35 However, it is impossible unambiguously to value the actions of Xinjiang’s authorities in Russian language promotion. The statutes of educational facilities, created in 1880s, were supplemented afterwards, but they did not solve the problem in the first place. There was no elaboration of curriculum, and the studying was rather chaotic, without any standard. Nowadays there is no any information both about educational material used by students and about educational process itself. Moreover, Statute of the same Tongwenguan was a basis for development of first regulatory document for Xinjiang Chinese-Russian School and back in 60s of ХIХ century methodical base of teaching was created by Russian teacher A. F. Popov.
36 One more important thing that there were no Russian mentor in Xingjian’s schools with Russian language lessons. Of course, in the latest years of existence of those teaching facilities, there were some Chinese teachers, who had practical experience in Russia, but it seems like it was not enough for comprehensive teaching. In the end, as correctly noted by the secretary of the Consulate in Chuguchak, N. V. Bogoyavlenskiy, “the Chinese learned well how to read and write in Russian, but their oral skills are quite bad. This is a consequence of the fact that even their teachers are not so good in speaking [Богоявленский, 1906, с. 311]14. The reason, why Russian teachers were not in favor in schools, was either that local administrators did not want to make working contacts with foreigners or, as it was at school in Ili region, just because “one does not want to give a good salary to teacher, and small payment is not attractive for a decent Russian teacher” [Богоявленский, 1906, с. 312].
14. Another witness of events was the future President of Finland Karl Gustav Mannerheim. In 1906–1908 he was still a colonel of the Russian army and participating in a reconnaissance expedition in the north and west of Qing Empire. After visiting Urumqi in the summer of 1908 he reported that the Russian consulate had assigned him a Chinese translator of the Russian language named Gui (most likely Gui Yu, then working in Urumqi), and “to understand the proposals that he made, considerable efforts were required” [Ма Дахань, 2004, p. 258].

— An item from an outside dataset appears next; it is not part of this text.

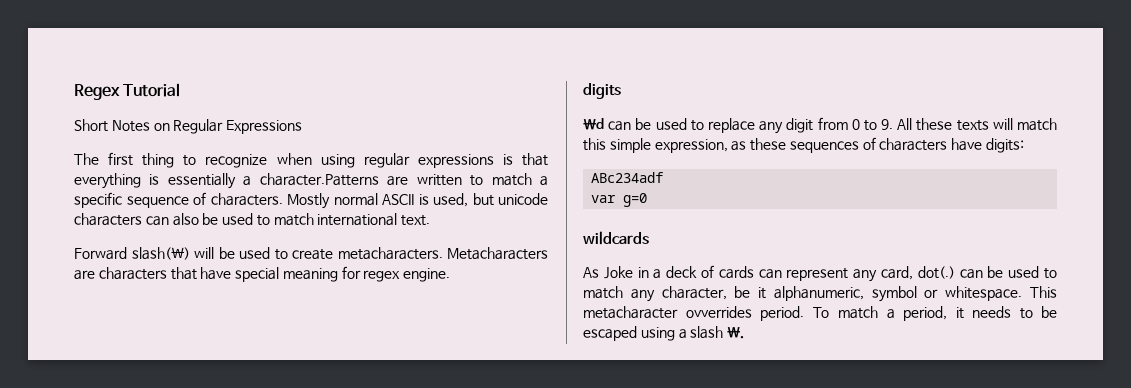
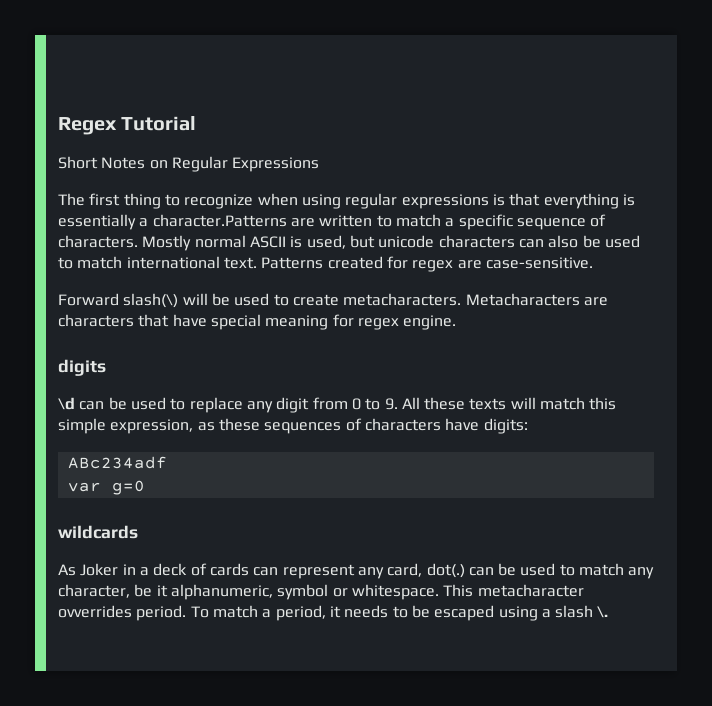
(431, 220) none -> [261,256,593,272] Patterns created for regex are case-sensitive.
[603,266,633,279] Joke -> [80,563,119,576] Joker

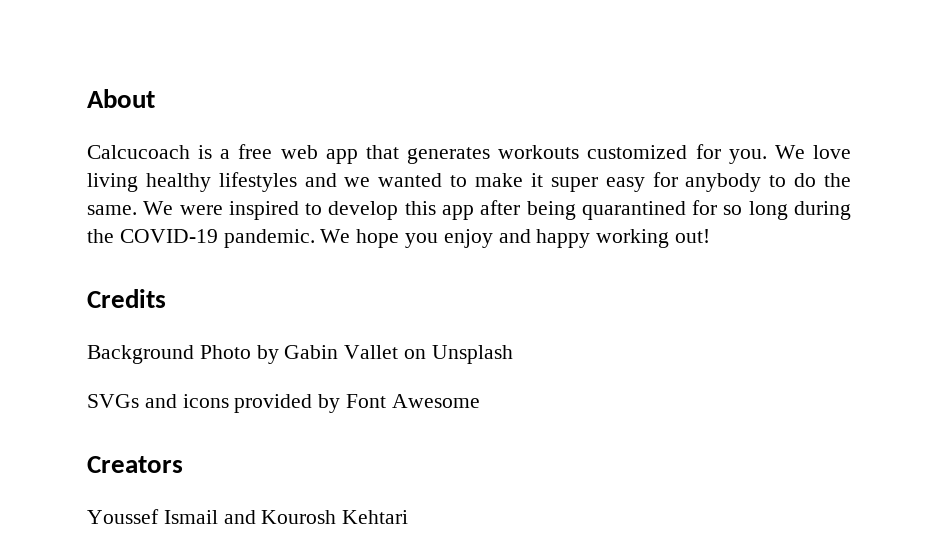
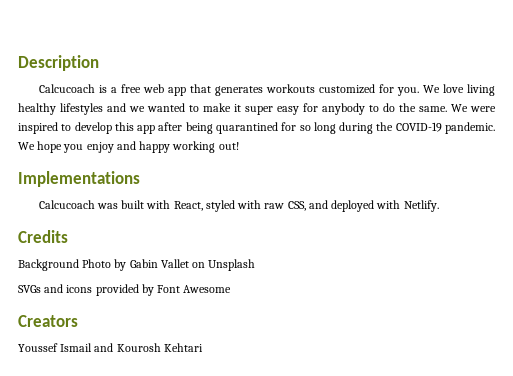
[87,89,155,108] About -> [18,55,99,71] Description
(711, 236) none -> [18,171,140,187] [38,200,439,212] // Implementations // Calcucoach was built with React, styled with raw CSS, and deployed with Netlify.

37 Also, it is important for mentioning that, despite the great attention of local administrators to the teaching of Russian language in Xinjiang, the amount of schools with our language was too small, and this was an obstacle for popularization of Russian language in this region. In view of this, abovementioned military governor Taibu noted: “The study of Russian language is an urgent need for provinces of Gansu and Xinjiang. There are specially established schools [for teaching Russian] in Xinjiang, which are more than 20 years old, but there is no success” [Цин шилу..., 2003, p. 506]. In other words, having the educational basis, funding and most, importantly, the needs in experts of Russian language, the teaching was very poor. There is information in historical literature about only a few graduates of educational facilities who knew the Russian language and who found the jobs for which they were educated. The destiny of the most of the students and graduates remains unknown.

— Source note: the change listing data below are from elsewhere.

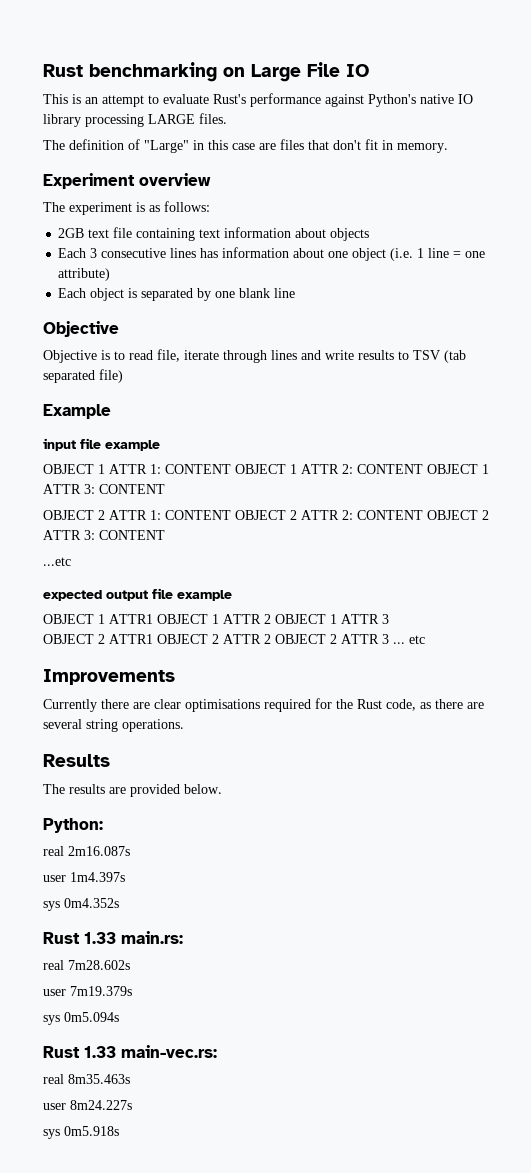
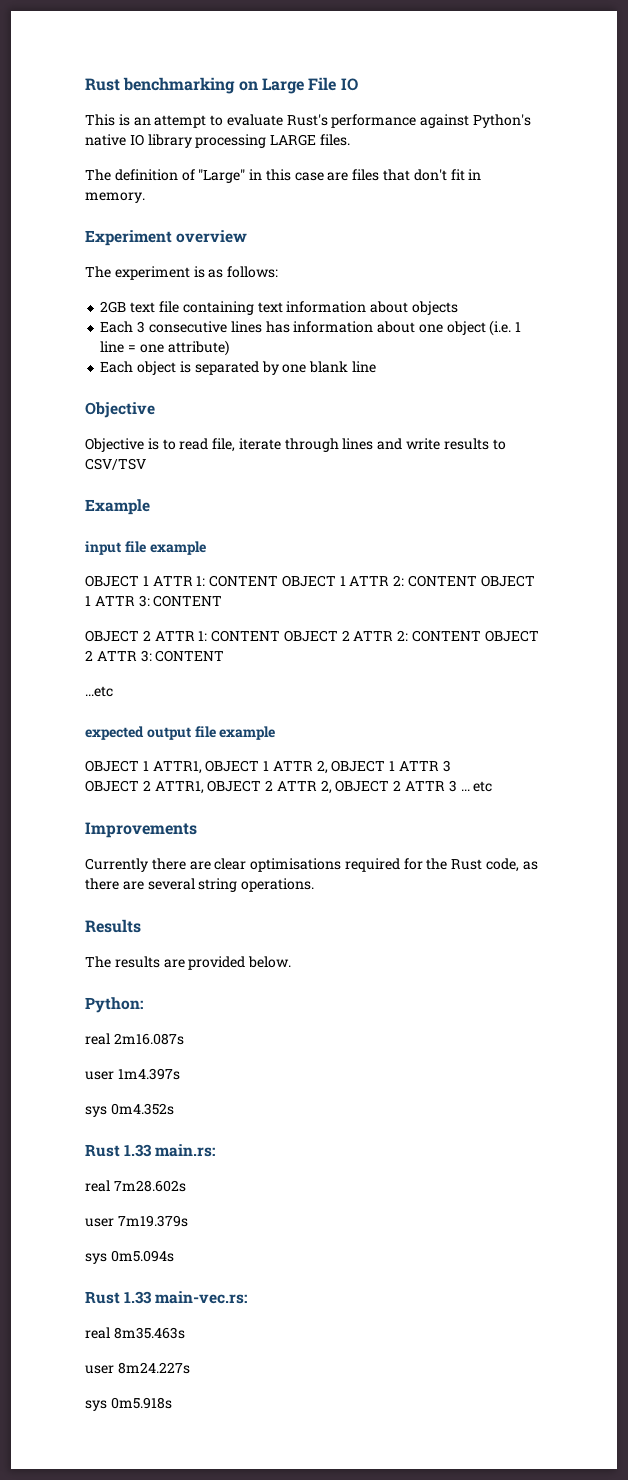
[413,350,466,363] [43,369,123,383] TSV (tab separated file) -> [85,458,146,470] CSV/TSV
[109,614,271,624] ATTR1 OBJECT 1 ATTR 2 -> [152,760,328,774] ATTR1, OBJECT 1 ATTR 2,
[109,634,271,644] ATTR1 OBJECT 2 ATTR 2 -> [154,780,332,794] ATTR1, OBJECT 2 ATTR 2,

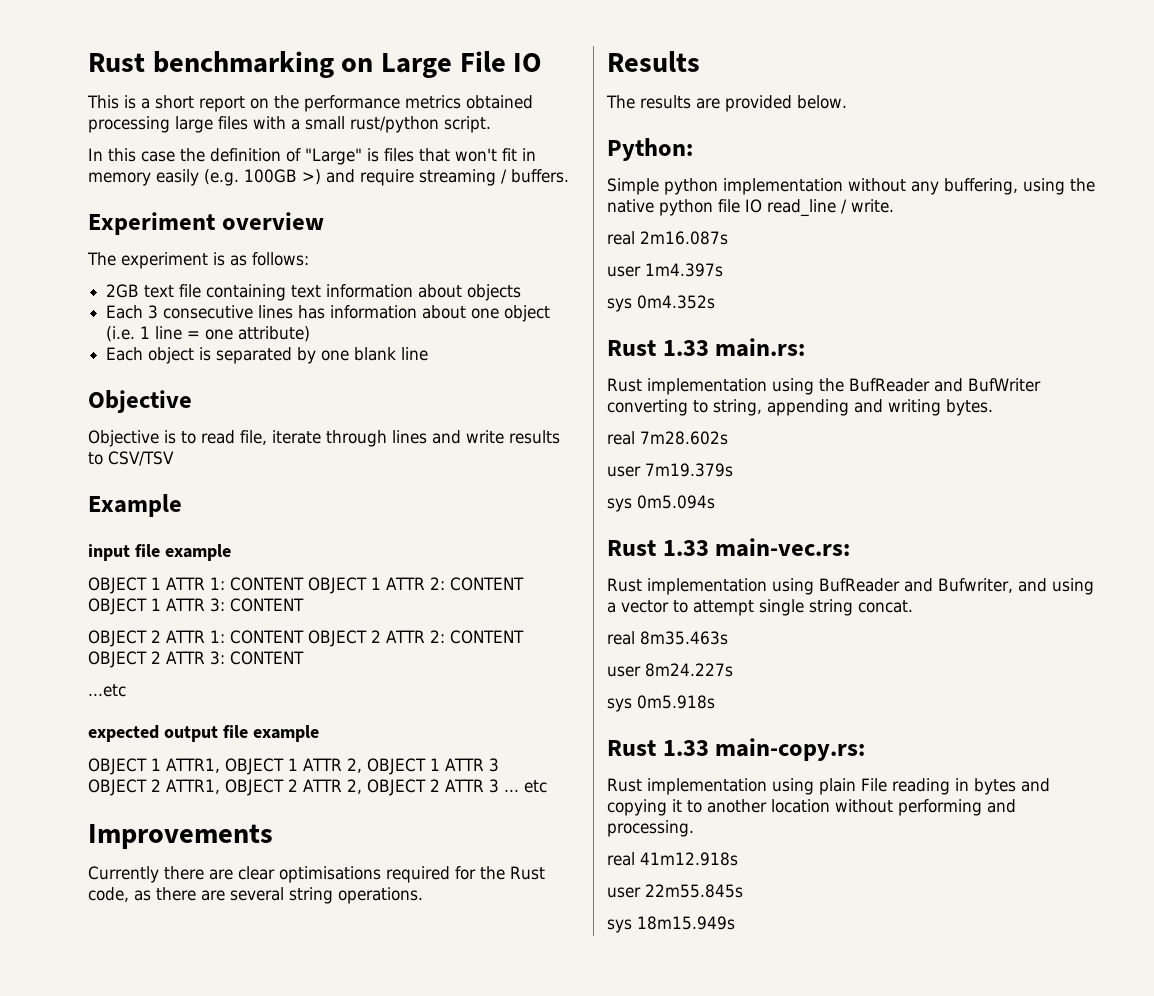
[133,114,532,128] [85,134,350,148] [85,169,349,183] an attempt to evaluate Rust's performance against Python's native IO library processing LARGE files. // The definition of "Large" in this case are -> [141,95,533,112] [88,116,491,133] [88,148,379,165] a short report on the performance metrics obtained processing large files with a small rust/python script. // In this case the definition of "Large" is
[413,169,447,181] don't -> [455,148,497,162] won't
[85,192,145,203] memory. -> [88,169,569,186] memory easily (e.g. 100GB >) and require streaming / buffers.
(143, 1005) none -> [607,178,1095,195] [607,199,894,217] // Simple python implementation without any buffering, using the native python file IO read_line / write.
(216, 1150) none -> [607,378,1041,395] [607,399,993,416] // Rust implementation using the BufReader and BufWriter converting to string, appending and writing bytes.
(248, 1297) none -> [607,578,1094,595] [607,599,913,616] // Rust implementation using BufReader and Bufwriter, and using a vector to attempt single string concat.
(172, 1403) none -> [607,738,866,761] [607,778,1050,795] [607,799,1016,816] [607,820,694,837] [607,852,738,866] [607,884,743,898] [607,916,735,933] // Rust 1.33 main-copy.rs: // Rust implementation using plain File reading in bytes and copying it to another location without performing and processing. // real 41m12.918s // user 22m55.845s // sys 18m15.949s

38 Nevertheless, Xinjiang became the place where the development of teaching Russian language in Chinese regions officially began. The insignificant results in this direction were explained by the lack of a stable humanitarian policy of the authorities. Moreover they orientated more on the military strengthening and technological power of the region. All that factors was justified by an active foreign policy of world powers, including Russia in Asia region.